- **Instructions to follow**:
Copy the line with "[76,328,1109,348] [76,357,1018,377] //" and all lines following it through the last line of the entries, exactly as written.
===== Data for this task =====
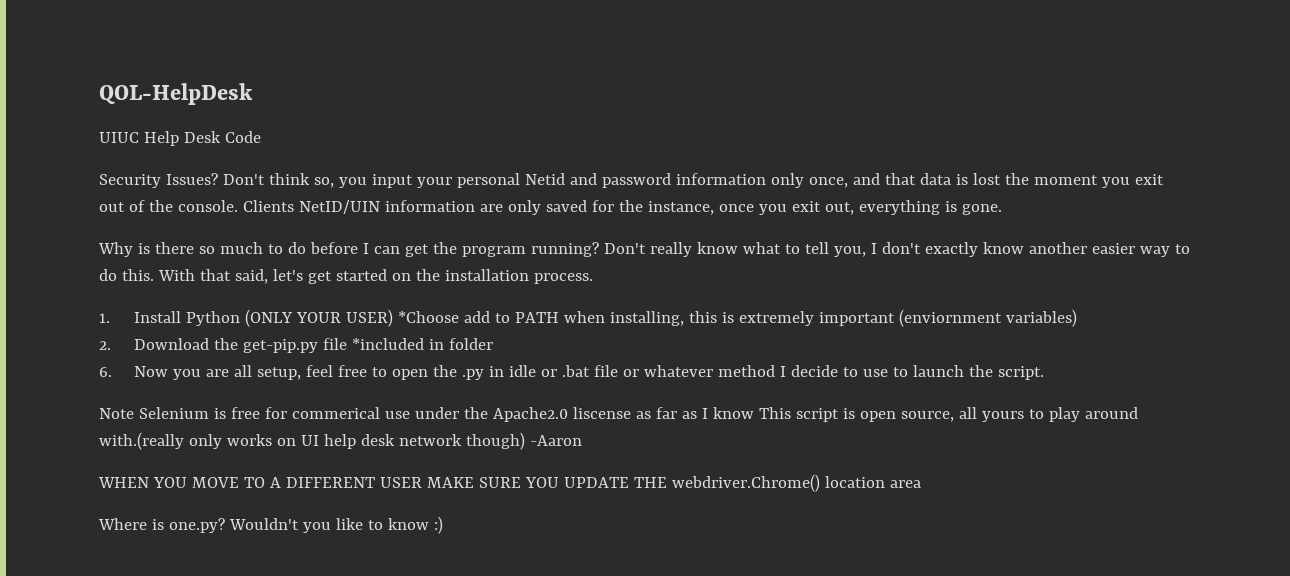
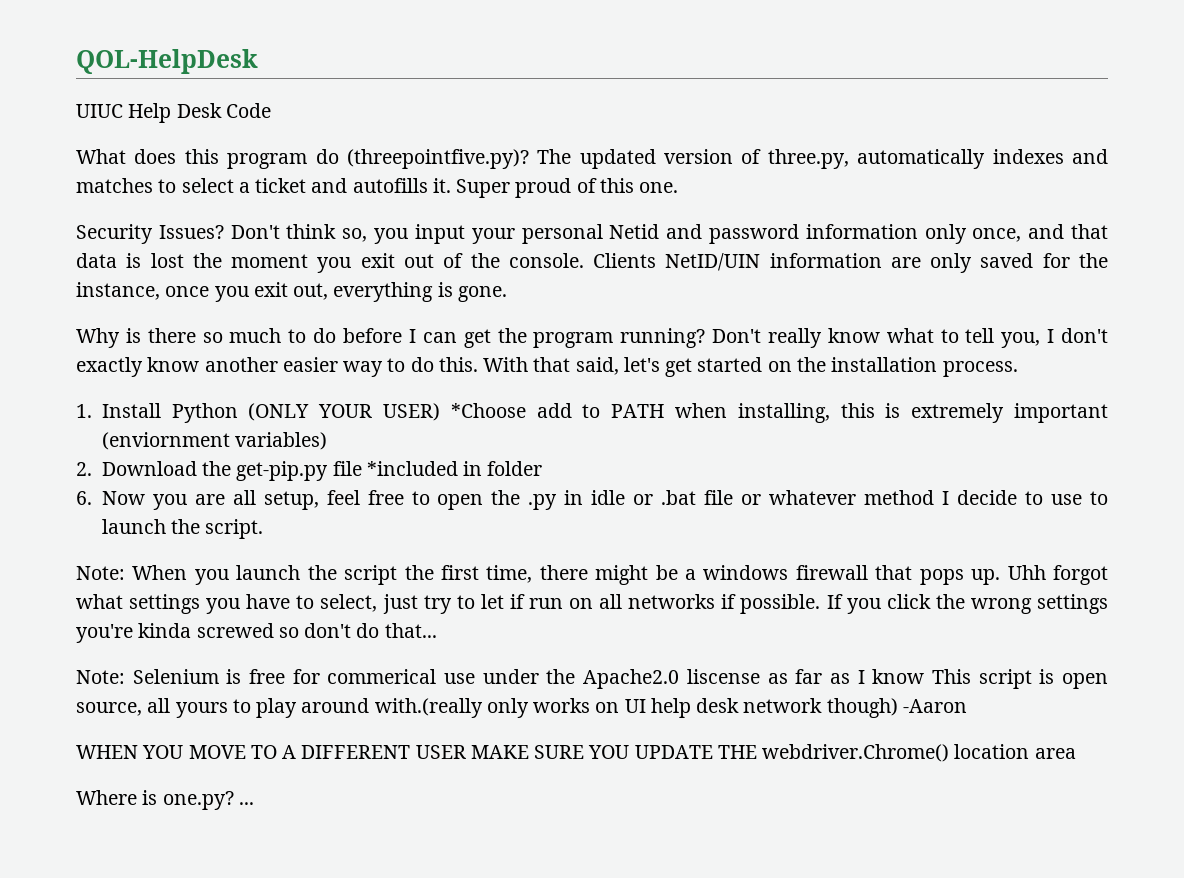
(261, 137) none -> [76,149,1108,169] [76,178,679,198] // What does this program do (threepointfive.py)? The updated version of three.py, automatically indexes and matches to select a ticket and autofills it. Super proud of this one.
[99,408,134,419] Note -> [76,565,1109,585] [76,594,1109,614] [76,623,437,643] [76,670,125,684] Note: When you launch the script the first time, there might be a windows firewall that pops up. Uhh forgot what settings you have to select, just try to let if run on all networks if possible. If you click the wrong settings you're kinda screwed so don't do that... // Note:
[228,516,443,534] Wouldn't you like to know :) -> [238,802,254,805] ...

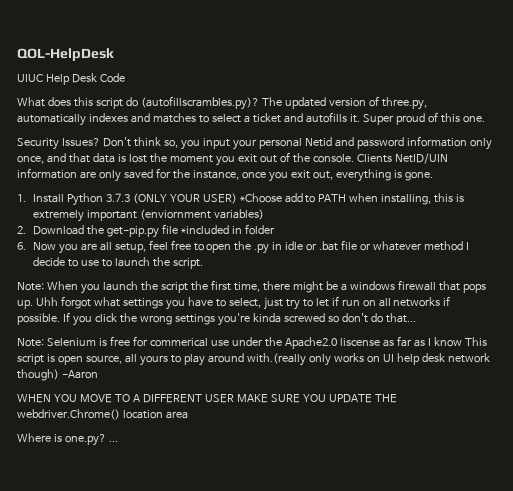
[227,149,529,169] program do (threepointfive.py)? -> [95,96,259,110] script do (autofillscrambles.py)?
[76,328,1109,348] [76,357,1018,377] // Why is there so much to do before I can get the program running? Don't really know what to tell you, I don't exactly know another easier way to do this. With that said, let's get started on the installation process. -> (433, 176) none
(238, 413) none -> [105,193,130,202] 3.7.3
=====
- **Solution to this exercise**:
[76,328,1109,348] [76,357,1018,377] // Why is there so much to do before I can get the program running? Don't really know what to tell you, I don't exactly know another easier way to do this. With that said, let's get started on the installation process. -> (433, 176) none
(238, 413) none -> [105,193,130,202] 3.7.3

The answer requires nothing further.